IEEE Access (Jan 2019)
Amalgamations and Cycle-Antimagicness
Abstract
A finite simple graph $G$ is called a $(c,d)$ - $H$ -antimagic if $G$ satisfies the following properties: (i) $G$ has an $H$ -covering by the family of subgraphs $H_{1},H_{2}, {\dots },H_{r}$ where every $H_{t}\cong H, 1\leq t\leq r$ , (ii) there exists a bijection $\beta: V\cup E \rightarrow \{1,2,3, {\dots },|V\cup E|\}$ such that the $H$ -weights constitute an arithmetic progression with initial term $c$ and common difference $d$ , where $c > 0, d \ge 0$ are integers.
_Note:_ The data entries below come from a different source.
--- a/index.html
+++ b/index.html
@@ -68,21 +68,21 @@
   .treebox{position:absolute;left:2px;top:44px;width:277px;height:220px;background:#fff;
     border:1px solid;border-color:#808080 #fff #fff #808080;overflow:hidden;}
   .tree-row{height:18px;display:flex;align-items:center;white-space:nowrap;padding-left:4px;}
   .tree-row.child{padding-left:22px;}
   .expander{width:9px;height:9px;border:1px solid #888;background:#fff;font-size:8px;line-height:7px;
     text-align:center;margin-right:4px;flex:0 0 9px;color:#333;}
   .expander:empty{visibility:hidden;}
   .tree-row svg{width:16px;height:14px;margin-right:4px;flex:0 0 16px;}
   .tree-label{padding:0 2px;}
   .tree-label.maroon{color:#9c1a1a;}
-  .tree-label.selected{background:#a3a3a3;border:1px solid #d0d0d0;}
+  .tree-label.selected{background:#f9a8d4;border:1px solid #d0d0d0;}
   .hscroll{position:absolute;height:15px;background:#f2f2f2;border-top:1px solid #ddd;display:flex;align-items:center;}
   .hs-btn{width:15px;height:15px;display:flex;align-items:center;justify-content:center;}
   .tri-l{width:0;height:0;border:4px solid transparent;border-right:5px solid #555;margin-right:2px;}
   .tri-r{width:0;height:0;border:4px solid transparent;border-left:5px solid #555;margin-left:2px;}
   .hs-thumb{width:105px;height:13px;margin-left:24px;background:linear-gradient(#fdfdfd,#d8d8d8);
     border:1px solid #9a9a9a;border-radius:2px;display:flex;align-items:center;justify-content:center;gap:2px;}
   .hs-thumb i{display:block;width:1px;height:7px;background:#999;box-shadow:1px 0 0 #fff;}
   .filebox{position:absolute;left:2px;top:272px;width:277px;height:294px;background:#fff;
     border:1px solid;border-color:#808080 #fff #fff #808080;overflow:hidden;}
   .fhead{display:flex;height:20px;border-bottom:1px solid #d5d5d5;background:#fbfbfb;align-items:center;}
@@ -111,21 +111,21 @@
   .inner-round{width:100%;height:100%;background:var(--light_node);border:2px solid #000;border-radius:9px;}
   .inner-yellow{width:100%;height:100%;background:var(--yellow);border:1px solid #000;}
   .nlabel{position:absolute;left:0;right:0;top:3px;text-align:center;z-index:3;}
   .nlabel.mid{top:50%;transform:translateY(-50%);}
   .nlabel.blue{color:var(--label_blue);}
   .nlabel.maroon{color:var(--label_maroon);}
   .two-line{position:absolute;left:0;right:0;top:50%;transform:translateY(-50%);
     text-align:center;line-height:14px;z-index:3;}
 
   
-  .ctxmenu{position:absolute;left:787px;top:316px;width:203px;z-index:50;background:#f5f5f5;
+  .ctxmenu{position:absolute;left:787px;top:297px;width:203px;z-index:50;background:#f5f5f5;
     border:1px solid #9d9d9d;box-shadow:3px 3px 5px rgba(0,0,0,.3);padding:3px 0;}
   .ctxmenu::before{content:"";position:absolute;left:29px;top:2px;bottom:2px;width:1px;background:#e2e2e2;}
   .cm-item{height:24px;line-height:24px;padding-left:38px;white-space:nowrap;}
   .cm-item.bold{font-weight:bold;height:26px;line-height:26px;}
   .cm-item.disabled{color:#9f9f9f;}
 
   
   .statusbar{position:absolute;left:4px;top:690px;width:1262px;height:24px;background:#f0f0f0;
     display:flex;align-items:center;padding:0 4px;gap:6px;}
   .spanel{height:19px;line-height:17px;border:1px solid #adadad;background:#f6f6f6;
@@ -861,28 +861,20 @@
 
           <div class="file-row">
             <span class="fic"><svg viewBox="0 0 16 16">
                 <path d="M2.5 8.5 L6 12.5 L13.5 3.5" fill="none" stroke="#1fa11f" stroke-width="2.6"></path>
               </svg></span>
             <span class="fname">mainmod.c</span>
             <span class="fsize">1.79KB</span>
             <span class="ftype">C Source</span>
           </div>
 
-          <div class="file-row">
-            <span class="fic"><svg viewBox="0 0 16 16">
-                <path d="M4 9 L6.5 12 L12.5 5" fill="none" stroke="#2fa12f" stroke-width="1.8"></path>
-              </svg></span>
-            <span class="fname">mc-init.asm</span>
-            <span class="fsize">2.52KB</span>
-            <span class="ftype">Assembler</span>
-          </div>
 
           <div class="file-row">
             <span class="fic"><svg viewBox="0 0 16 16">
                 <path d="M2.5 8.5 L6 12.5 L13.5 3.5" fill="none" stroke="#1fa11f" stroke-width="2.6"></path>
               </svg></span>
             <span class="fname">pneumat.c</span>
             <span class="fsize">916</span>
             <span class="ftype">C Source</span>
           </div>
The labeling $\beta $ is called super if smallest possible labels appear on vertices of graph $G$ . For $m \in \mathbb {N}$ and $m \geq 2$ , let $\{G_{i}\}_{i=1}^{m}$ be a collection of graphs with $u_{i} \in V(G_{i})$ as a fixed vertex. The vertex amalgamation, denoted by $Amal(G_{i}, \{u_{i}\}, m)$ , is a graph formed by taking all the $G_{i}$ ’s and identifying $u_{i}$ ’s. In this research article, we studied super $(c,1)-C_{3}$ -antimagic labelings of amalgamation $Amal(G_{i}, \{u_{i}\}, m)$ of wheels, fans and flower graphs.